Environment Variables
*********************
In addition to command-line options, restic supports passing various options in
environment variables. The following lists these environment variables:
.. code-block:: console
RESTIC_REPOSITORY_FILE Name of file containing the repository location (replaces --repository-file)
RESTIC_REPOSITORY Location of repository (replaces -r)
RESTIC_PASSWORD_FILE Location of password file (replaces --password-file)
RESTIC_PASSWORD The actual password for the repository
RESTIC_PASSWORD_COMMAND Command printing the password for the repository to stdout
RESTIC_KEY_HINT ID of key to try decrypting first, before other keys
RESTIC_CACHE_DIR Location of the cache directory
RESTIC_PROGRESS_FPS Frames per second by which the progress bar is updated
TMPDIR Location for temporary files
AWS_ACCESS_KEY_ID Amazon S3 access key ID
AWS_SECRET_ACCESS_KEY Amazon S3 secret access key
AWS_DEFAULT_REGION Amazon S3 default region
ST_AUTH Auth URL for keystone v1 authentication
ST_USER Username for keystone v1 authentication
ST_KEY Password for keystone v1 authentication
OS_AUTH_URL Auth URL for keystone authentication
OS_REGION_NAME Region name for keystone authentication
OS_USERNAME Username for keystone authentication
OS_USER_ID User ID for keystone v3 authentication
OS_PASSWORD Password for keystone authentication
OS_TENANT_ID Tenant ID for keystone v2 authentication
OS_TENANT_NAME Tenant name for keystone v2 authentication
OS_USER_DOMAIN_NAME User domain name for keystone authentication
OS_USER_DOMAIN_ID User domain ID for keystone v3 authentication
OS_PROJECT_NAME Project name for keystone authentication
OS_PROJECT_DOMAIN_NAME Project domain name for keystone authentication
OS_PROJECT_DOMAIN_ID Project domain ID for keystone v3 authentication
OS_TRUST_ID Trust ID for keystone v3 authentication
OS_APPLICATION_CREDENTIAL_ID Application Credential ID (keystone v3)
OS_APPLICATION_CREDENTIAL_NAME Application Credential Name (keystone v3)
OS_APPLICATION_CREDENTIAL_SECRET Application Credential Secret (keystone v3)
OS_STORAGE_URL Storage URL for token authentication
OS_AUTH_TOKEN Auth token for token authentication
B2_ACCOUNT_ID Account ID or applicationKeyId for Backblaze B2
B2_ACCOUNT_KEY Account Key or applicationKey for Backblaze B2
AZURE_ACCOUNT_NAME Account name for Azure
AZURE_ACCOUNT_KEY Account key for Azure
GOOGLE_PROJECT_ID Project ID for Google Cloud Storage
GOOGLE_APPLICATION_CREDENTIALS Application Credentials for Google Cloud Storage (e.g. $HOME/.config/gs-secret-restic-key.json)

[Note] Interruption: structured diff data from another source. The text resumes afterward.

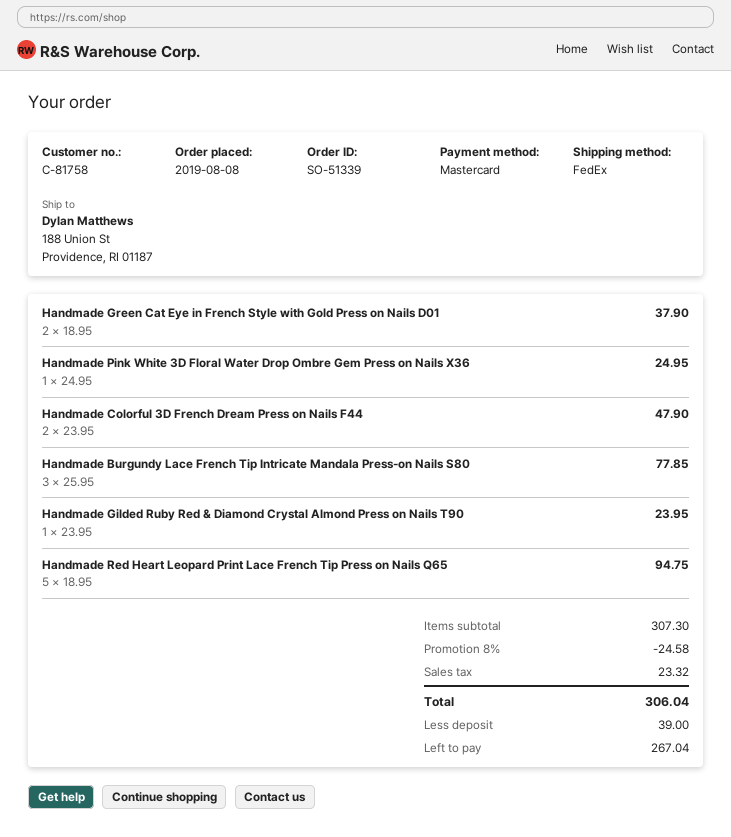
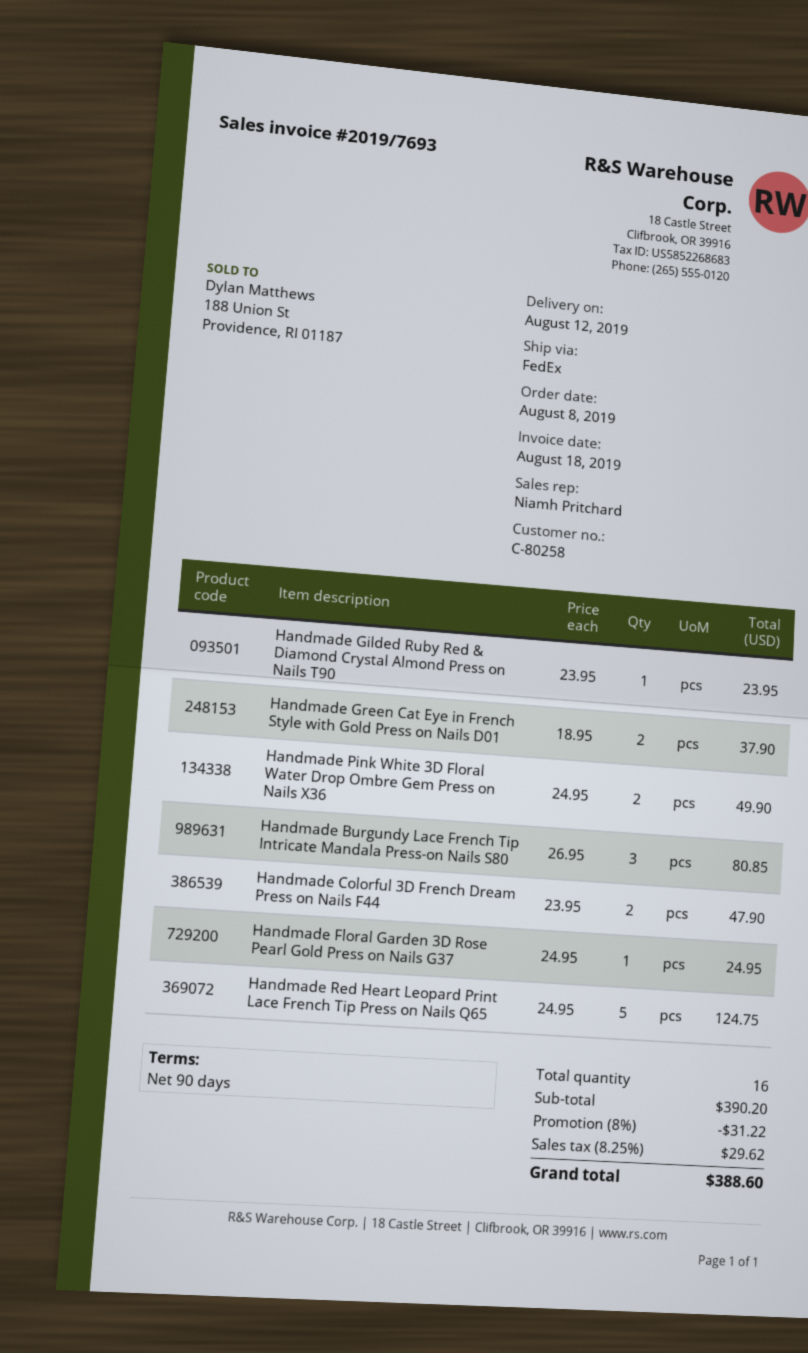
customer number: C-81758 -> C-80258
Handmade Pink White 3D Floral Water Drop Ombre Gem Press on Nails X36: 1 x 24.95 = 24.95 -> 2 x 24.95 = 49.90
Handmade Burgundy Lace French Tip Intricate Mandala Press-on Nails S80: 3 x 25.95 = 77.85 -> 3 x 26.95 = 80.85
Handmade Red Heart Leopard Print Lace French Tip Press on Nails Q65: 5 x 18.95 = 94.75 -> 5 x 24.95 = 124.75
Handmade Floral Garden 3D Rose Pearl Gold Press on Nails G37: none -> 1 x 24.95 = 24.95
subtotal: 307.30 -> 390.20
discount: 8% = 24.58 -> 8% = 31.22
tax: 23.32 -> 29.62
total: 306.04 -> 388.60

RCLONE_BWLIMIT rclone bandwidth limit
See :ref:`caching` for the rules concerning cache locations when
``RESTIC_CACHE_DIR`` is not set.
The external programs that restic may execute include ``rclone`` (for rclone
backends) and ``ssh`` (for the SFTP backend). These may respond to further
environment variables and configuration files; see their respective manuals.
Exit status codes
*****************
Restic returns one of the following exit status codes after the backup command is run:
* 0 when the backup was successful (snapshot with all source files created)
* 1 when there was a fatal error (no snapshot created)

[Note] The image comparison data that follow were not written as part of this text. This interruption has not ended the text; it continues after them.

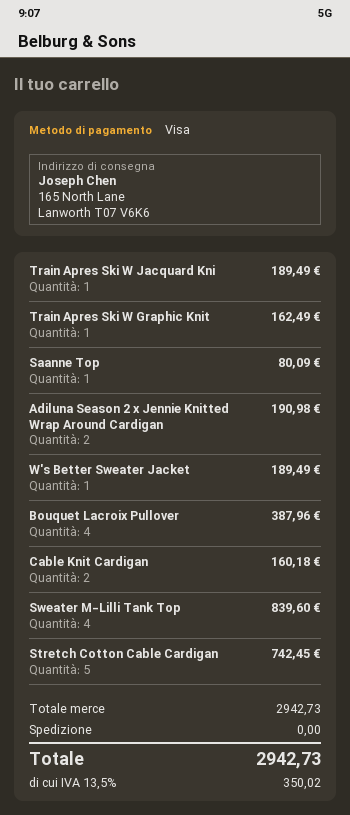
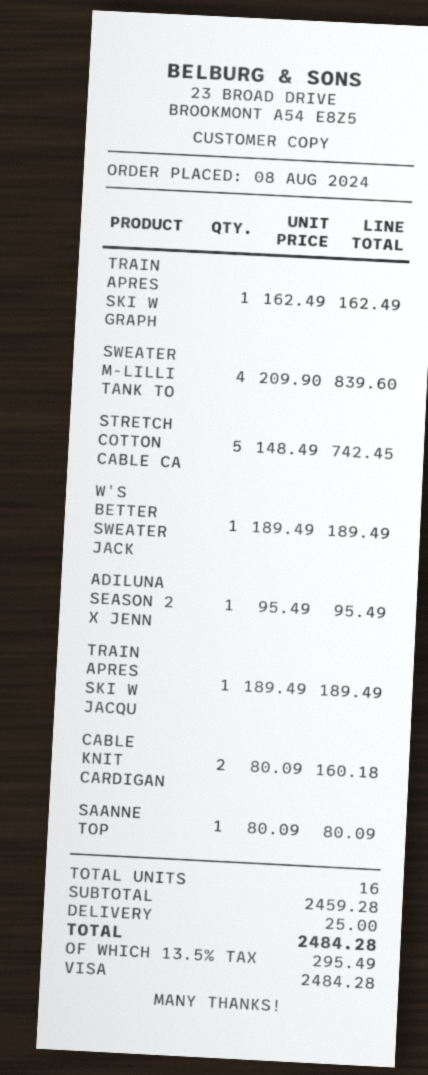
Adiluna Season 2 x Jennie Knitted Wrap Around Cardigan: 2 for 190.98 -> 1 for 95.49
Bouquet Lacroix Pullover: 4 for 387.96 -> none
subtotal: 2942.73 -> 2459.28
shipping: 0.00 -> 25.00
tax: 13.5% = 350.02 -> 13.5% = 295.49
total: 2942.73 -> 2484.28

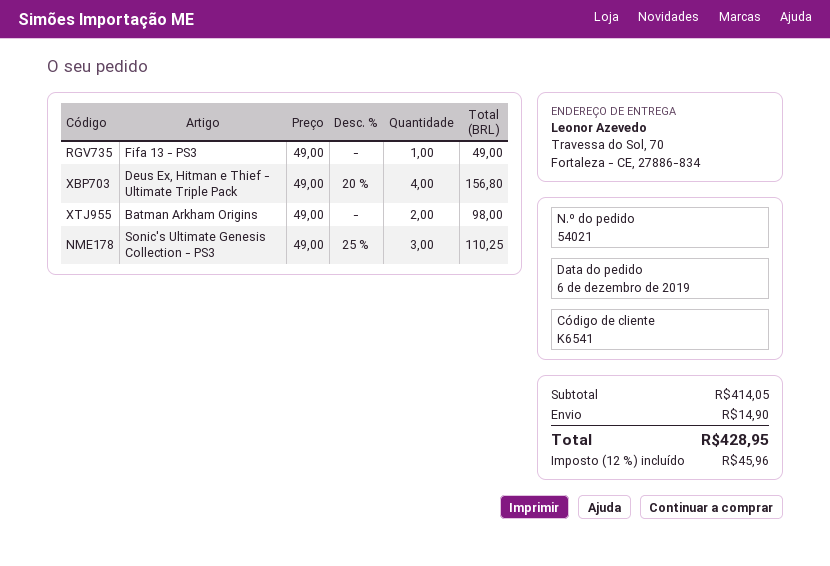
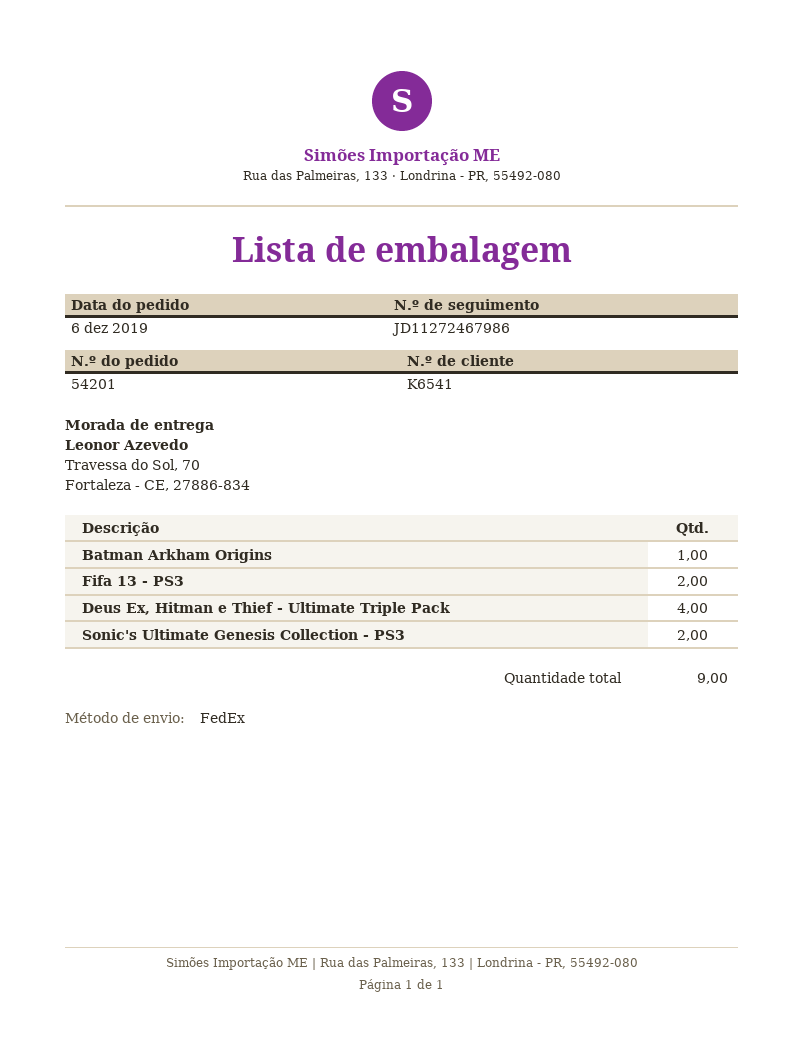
order number: 54021 -> 54201
Fifa 13 - PS3: 1 -> 2
Batman Arkham Origins: 2 -> 1
Sonic's Ultimate Genesis Collection - PS3: 3 -> 2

* 3 when some source files could not be read (incomplete snapshot with remaining files created)
Fatal errors occur for example when restic is unable to write to the backup destination, when
there are network connectivity issues preventing successful communication, or when an invalid
password or command line argument is provided. When restic returns this exit status code, one
should not expect a snapshot to have been created.
Source file read errors occur when restic fails to read one or more files or directories that
it was asked to back up, e.g. due to permission problems. Restic displays the number of source
file read errors that occurred while running the backup. If there are errors of this type,
restic will still try to complete the backup run with all the other files, and create a
snapshot that then contains all but the unreadable files.
One can use these exit status codes in scripts and other automation tools, to make them aware of
the outcome of the backup run. To manually inspect the exit code in e.g. Linux, run ``echo $?``.